>>>>

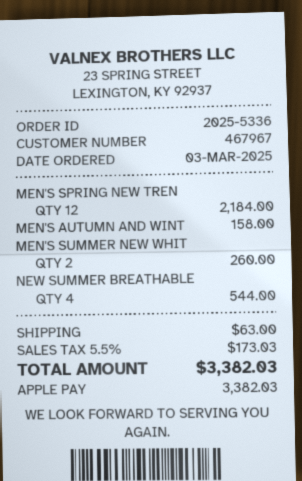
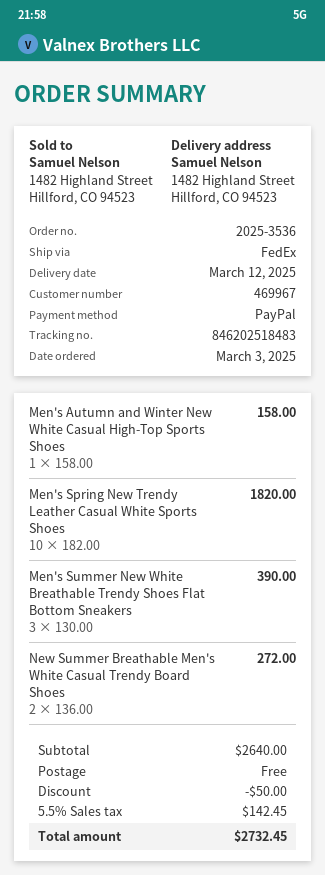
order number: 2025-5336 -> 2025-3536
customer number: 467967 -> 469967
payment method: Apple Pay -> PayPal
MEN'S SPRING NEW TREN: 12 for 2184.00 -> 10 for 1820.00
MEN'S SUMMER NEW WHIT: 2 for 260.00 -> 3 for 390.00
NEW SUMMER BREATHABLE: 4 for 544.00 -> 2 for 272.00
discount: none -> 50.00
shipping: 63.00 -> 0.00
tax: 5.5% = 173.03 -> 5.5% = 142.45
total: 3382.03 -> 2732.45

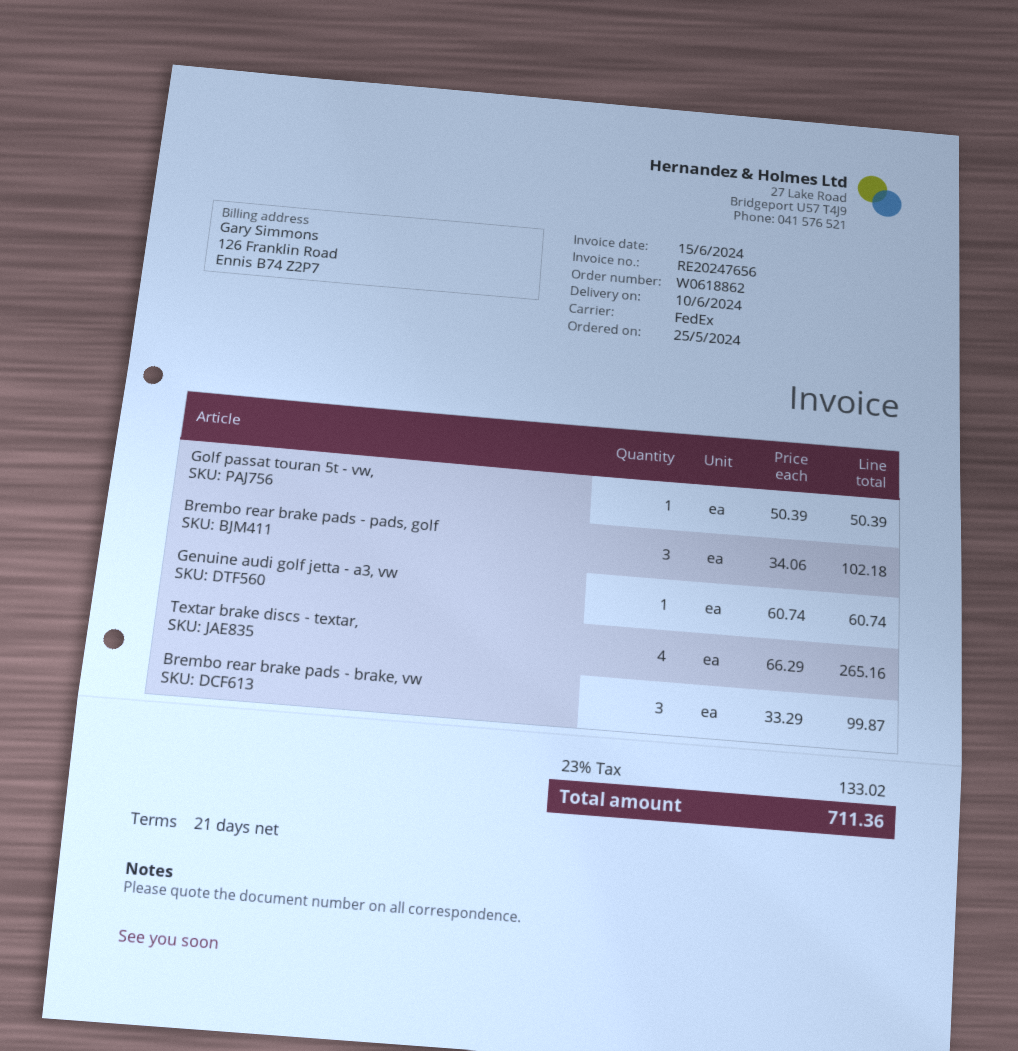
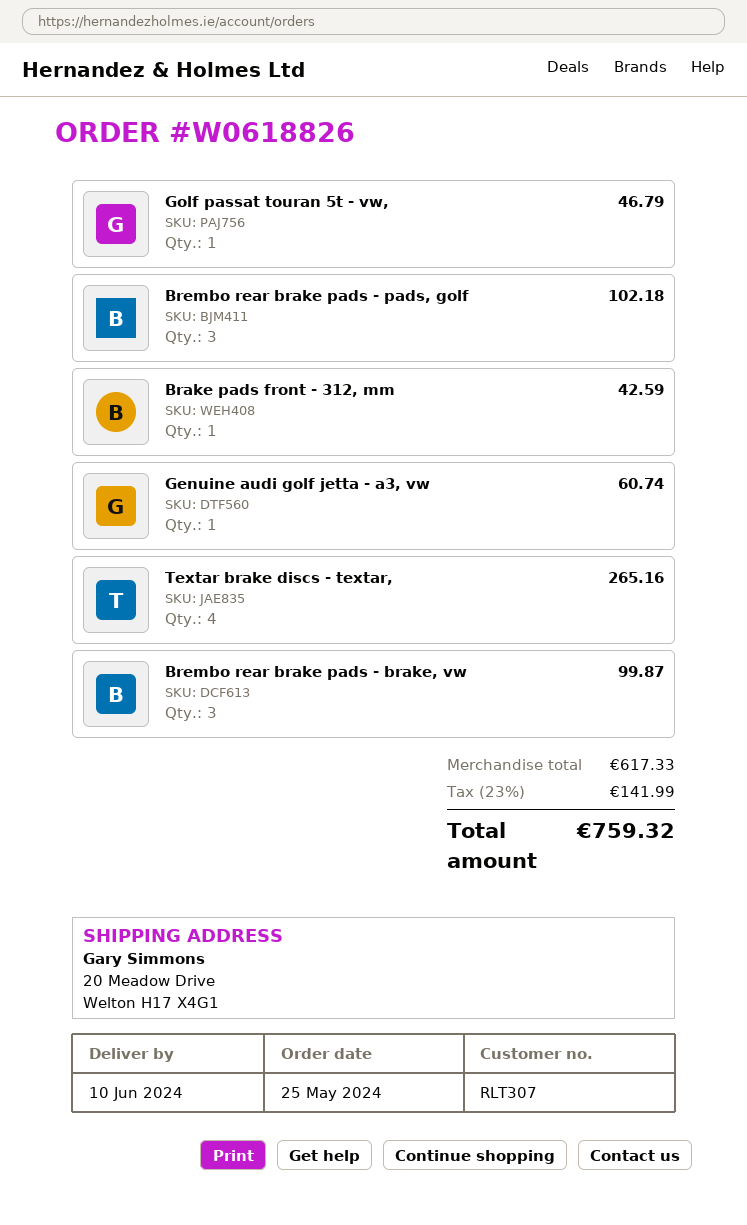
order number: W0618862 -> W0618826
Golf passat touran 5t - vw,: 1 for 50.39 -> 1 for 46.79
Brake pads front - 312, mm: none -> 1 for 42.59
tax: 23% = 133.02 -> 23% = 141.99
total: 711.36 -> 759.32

<<<<

**Problem to work on**
Tell how many lines in the records above contain "order", giving the number and no other words.

**Exercise solution**
2